My problem with the assumption that RNA levels correlate with that of the active product (i.e. the protein) is that a lot of post translational regulation occurs, including co-factor binding and phosphorylation, to name but 2. Does anyone know of any studies that have looked into the correlation between RNA levels and protein levels, and separately into the correlations between RNA levels and active protein?
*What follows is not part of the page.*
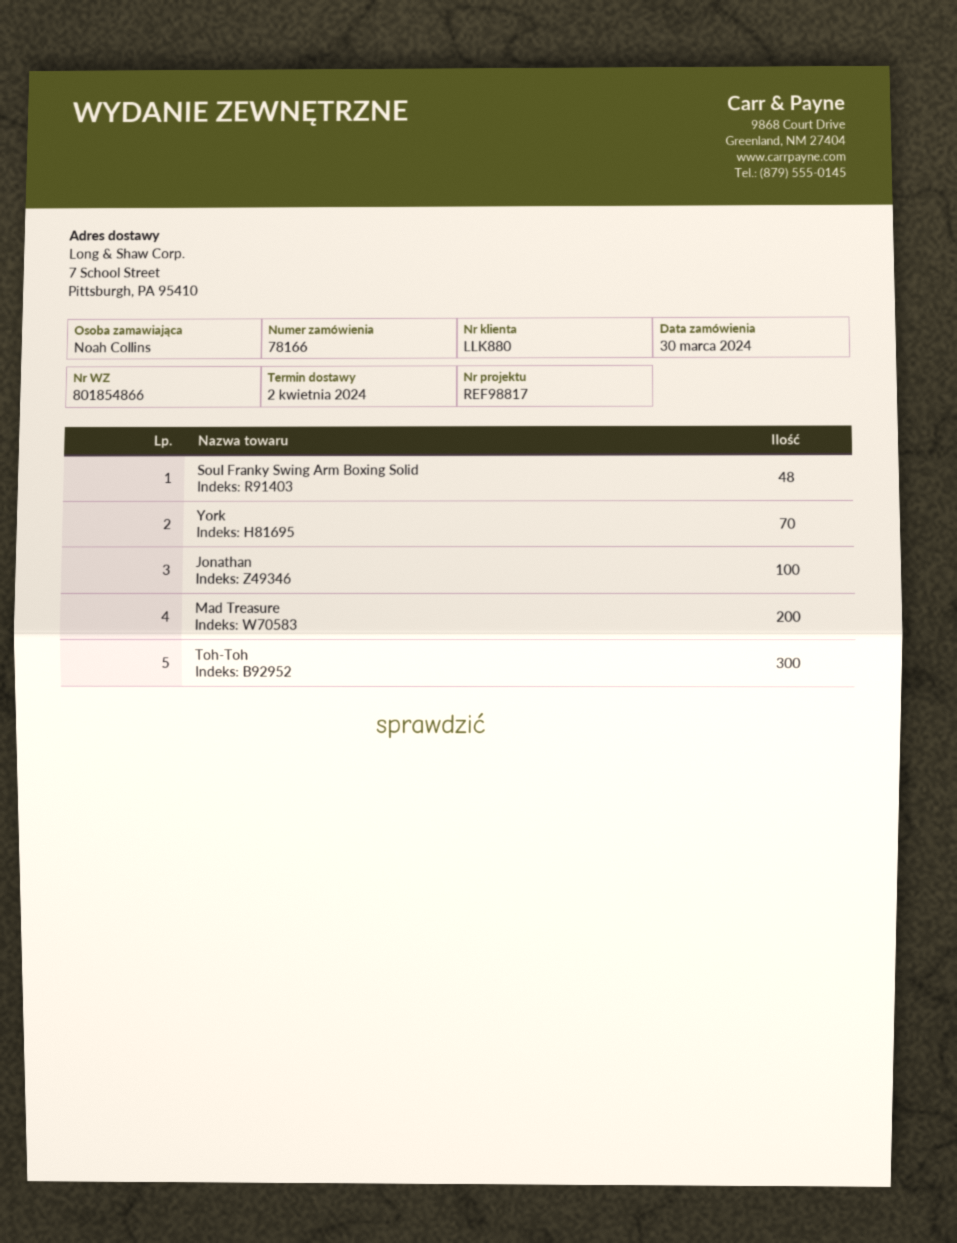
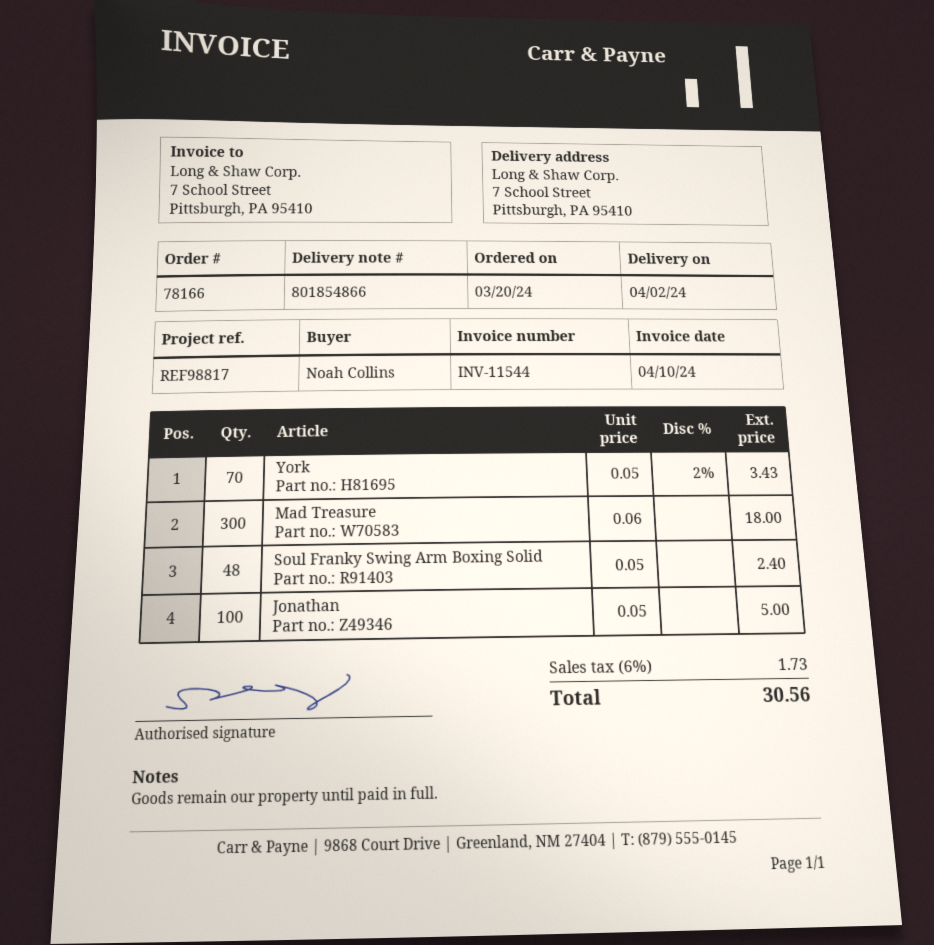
order date: 2024-03-30 -> 2024-03-20
Mad Treasure: 200 -> 300
Toh-Toh: 300 -> none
It makes sense to me that RNA would correlate with protein certainly, but whether this relates to the proteins active function is what I wonder - i.e. there could be a pool that is replenished as and when the protein levels drop, but the proteins are only actually active for short periods in response to specific stimuli. So, does anyone know of any studies that have looked into the correlation between RNA levels and protein levels, and separately into the correlations between RNA levels and active protein?


Update (04.07.12)

I have not accepted any answers as yet because none address my question about levels of protein activation, but I concede to Daniel's excellent point that proteins are not all activated in the same way; some are constantly active, some require phosphorylation (multiple sites?), some binding partners... etc! So a study looking at 'global' activation is not yet possible. Yet I was hoping that someone may have read some specific examples.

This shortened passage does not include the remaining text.